Are you a 40-year-old trying to figure out where you stand financially compared to your peers? There is great variation in this stage of life. Incomes are just now starting to get healthy for most of this crowd, which means you may not have had much of a chance to save some money. Chances are good that you’ve had to choose between buying a home or stashing away something for retirement.

With that as a backdrop, here’s a look at the average 401(k) balance for people ages 35 to 44.

The number(s) in question

The data comes from mutual fund company and pension plan administrator Vanguard Group. The latest “How America Saves” report indicates that the average 401(k) account for 35- to 44-year-olds participating in its workplace retirement plans is worth $91,281.

A person at a desk looking at a smartphone.

Image source: Getty Images.

This number comes with an important footnote, however. That is, it is skewed significantly higher by a small handful of very large accounts. Crunching the Vanguard number also indicates the median 401(k) balance — that’s the value of an account in the middle of all the accounts in question.
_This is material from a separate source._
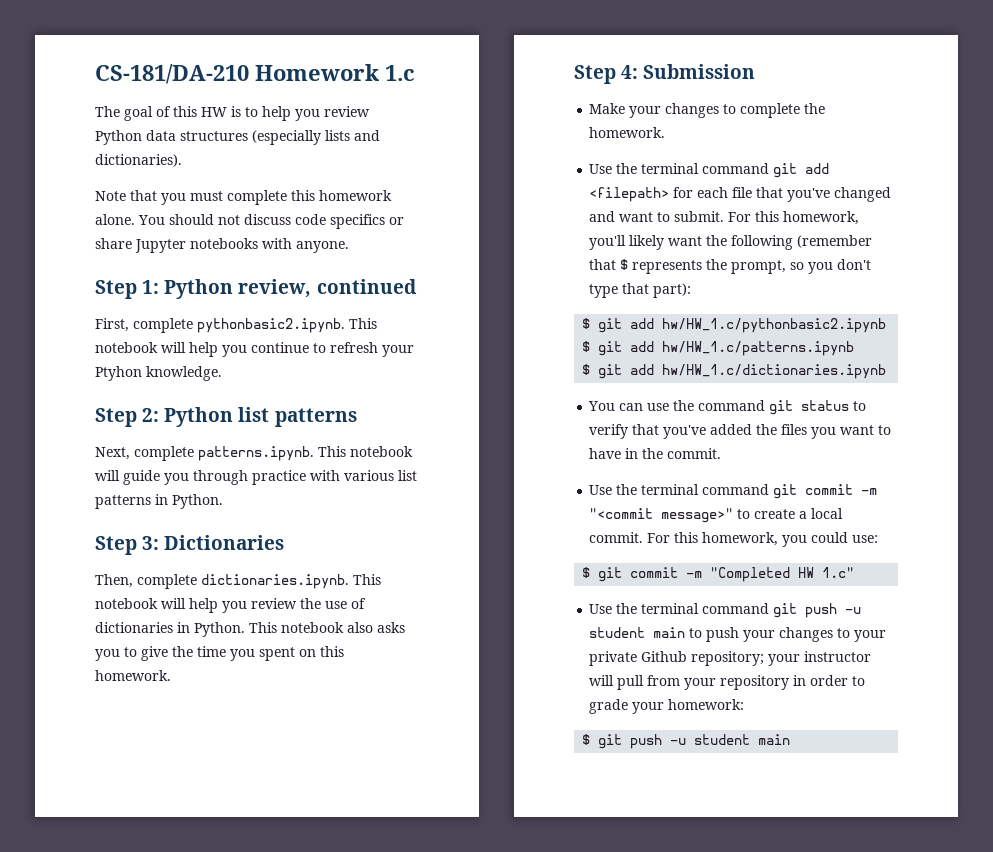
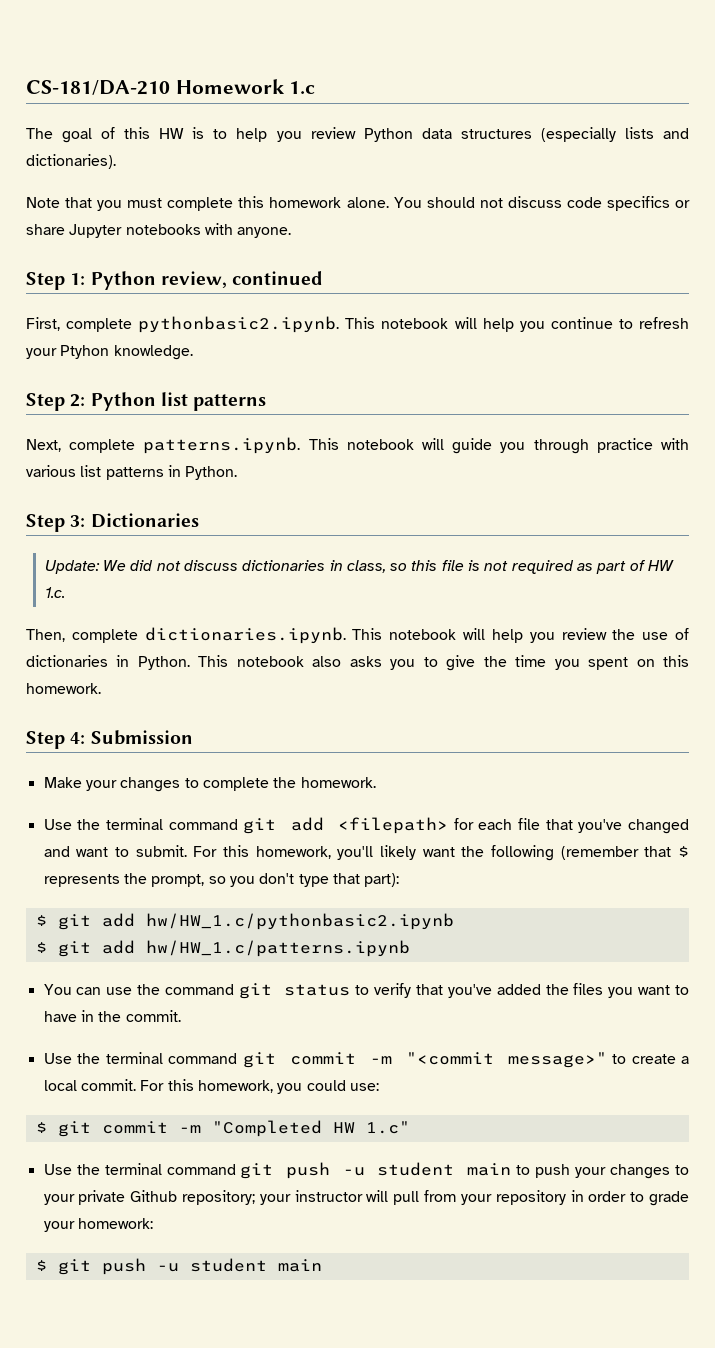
(285, 542) none -> [44,560,675,574] [44,587,65,598] // Update: We did not discuss dictionaries in class, so this file is not required as part of HW 1.c.
[582,364,887,379] // $ git add hw/HW_1.c/dictionaries.ipynb -> (410, 948) none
The median for this age group is just $35,537. That means half of that crowd saved even less for retirement. Of course, it also means that half of that crowd saved more.

Spend the next 20 years even wiser

Are you doing better than your peers? Great, but you’re not happy. You may still fall short of your ultimate retirement savings goal. Remember, you still have about 20 years of work to build a retirement nest egg. It seems like a long time, but it can go by quickly. Don’t leave now.

If, on the other hand, you’re behind your peers’ retirement savings, that’s okay, too. Again, you’re still in your 20s. There is plenty of time to catch up. Just don’t waste it. Make a detailed savings plan that is more aggressive than your current one, even if it requires cutting back on personal expenses. It will be worth it two decades from now.